Ransomed Imagination
Ransomed Imagination
Is God Imaginary?
0:00
-8:09

Is God Imaginary?

What imagination has to do with relationship with God.

Can the Imagination Lead to True Understanding?

Last week I asserted that your imagination is crucial for your relationship with God.

Am I saying that relationship with God is just imaginary? We must clarify what we mean by the word imagination.

Have you ever heard a friend say, “It’s too good to be true”? Sometimes, the truth is better than we can imagine, as in, “I could never have imagined it!” Or even disbelief: “I just can’t believe it.”

We must be able to imagine the world as it actually is, if we wish to live in the world as it actually is. And it is in this sense of the word “imagination” that I am proposing we must imagine God. It isn’t that God’s existence depends on us sustaining Him by imagining Him, but rather to live in relationship to Him fully we must engage ourselves fully with Him, including our imagination.

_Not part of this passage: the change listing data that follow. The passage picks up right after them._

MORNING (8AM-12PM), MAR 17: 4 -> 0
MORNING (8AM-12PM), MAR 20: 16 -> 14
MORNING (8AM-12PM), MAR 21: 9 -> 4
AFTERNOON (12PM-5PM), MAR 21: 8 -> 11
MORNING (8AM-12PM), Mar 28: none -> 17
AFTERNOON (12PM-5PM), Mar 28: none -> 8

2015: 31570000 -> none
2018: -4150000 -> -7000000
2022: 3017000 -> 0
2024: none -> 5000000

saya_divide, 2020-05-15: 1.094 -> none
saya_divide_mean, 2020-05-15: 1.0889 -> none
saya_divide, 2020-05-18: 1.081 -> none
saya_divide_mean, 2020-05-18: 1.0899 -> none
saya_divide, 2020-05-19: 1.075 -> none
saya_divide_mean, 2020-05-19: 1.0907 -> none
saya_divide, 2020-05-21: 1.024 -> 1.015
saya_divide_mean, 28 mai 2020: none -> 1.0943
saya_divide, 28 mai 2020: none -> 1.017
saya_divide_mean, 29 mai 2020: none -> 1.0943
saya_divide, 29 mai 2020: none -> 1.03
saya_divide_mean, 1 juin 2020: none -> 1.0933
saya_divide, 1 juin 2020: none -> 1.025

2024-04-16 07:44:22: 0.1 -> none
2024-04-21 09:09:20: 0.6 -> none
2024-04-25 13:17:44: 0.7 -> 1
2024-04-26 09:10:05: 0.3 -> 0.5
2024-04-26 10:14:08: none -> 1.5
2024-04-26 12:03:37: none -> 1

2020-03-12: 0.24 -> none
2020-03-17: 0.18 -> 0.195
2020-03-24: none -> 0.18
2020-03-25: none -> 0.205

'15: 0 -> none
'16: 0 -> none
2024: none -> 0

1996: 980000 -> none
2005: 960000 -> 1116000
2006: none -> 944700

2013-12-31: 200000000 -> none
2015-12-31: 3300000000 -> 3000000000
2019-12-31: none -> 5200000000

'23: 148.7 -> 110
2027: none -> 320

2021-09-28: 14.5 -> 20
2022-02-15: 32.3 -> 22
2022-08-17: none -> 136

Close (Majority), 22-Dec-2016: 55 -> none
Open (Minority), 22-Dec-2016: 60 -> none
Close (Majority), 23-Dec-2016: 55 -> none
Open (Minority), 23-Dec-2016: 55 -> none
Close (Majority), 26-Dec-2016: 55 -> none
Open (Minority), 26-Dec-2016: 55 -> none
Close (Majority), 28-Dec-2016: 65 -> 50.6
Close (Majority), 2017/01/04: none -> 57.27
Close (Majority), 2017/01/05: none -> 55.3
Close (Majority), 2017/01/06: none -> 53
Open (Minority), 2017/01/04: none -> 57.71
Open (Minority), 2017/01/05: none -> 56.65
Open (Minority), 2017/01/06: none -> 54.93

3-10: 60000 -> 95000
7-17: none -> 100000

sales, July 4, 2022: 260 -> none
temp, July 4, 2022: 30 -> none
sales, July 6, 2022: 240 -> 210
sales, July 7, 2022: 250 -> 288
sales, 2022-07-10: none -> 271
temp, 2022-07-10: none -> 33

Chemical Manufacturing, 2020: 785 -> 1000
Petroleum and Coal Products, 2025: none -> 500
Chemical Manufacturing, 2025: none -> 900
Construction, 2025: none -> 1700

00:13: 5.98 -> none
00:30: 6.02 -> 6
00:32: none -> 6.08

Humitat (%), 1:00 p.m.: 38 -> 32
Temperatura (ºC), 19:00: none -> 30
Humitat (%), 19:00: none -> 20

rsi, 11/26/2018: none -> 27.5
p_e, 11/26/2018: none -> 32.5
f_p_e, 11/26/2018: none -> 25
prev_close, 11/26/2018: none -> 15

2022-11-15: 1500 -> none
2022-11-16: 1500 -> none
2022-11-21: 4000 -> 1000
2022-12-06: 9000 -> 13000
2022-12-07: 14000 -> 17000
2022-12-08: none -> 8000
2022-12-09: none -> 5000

In this context, imagination does not mean “unreal, fanciful, or just imaginary”, but rather is dealing with “that which we can grasp.” We can only grasp things if they fit into the narrative with which we make sense of the world.

Two distinct meanings of the word imagine: one creates. This is generative imagination. The other grasps. A year ago I was given a shock of news that a friend had suddenly passed away. I might’ve fairly reeled from it and said, “I just can’t believe it.” Disbelief or denial is the first stage of grief. I couldn’t imagine it to be true, even with the facts presented.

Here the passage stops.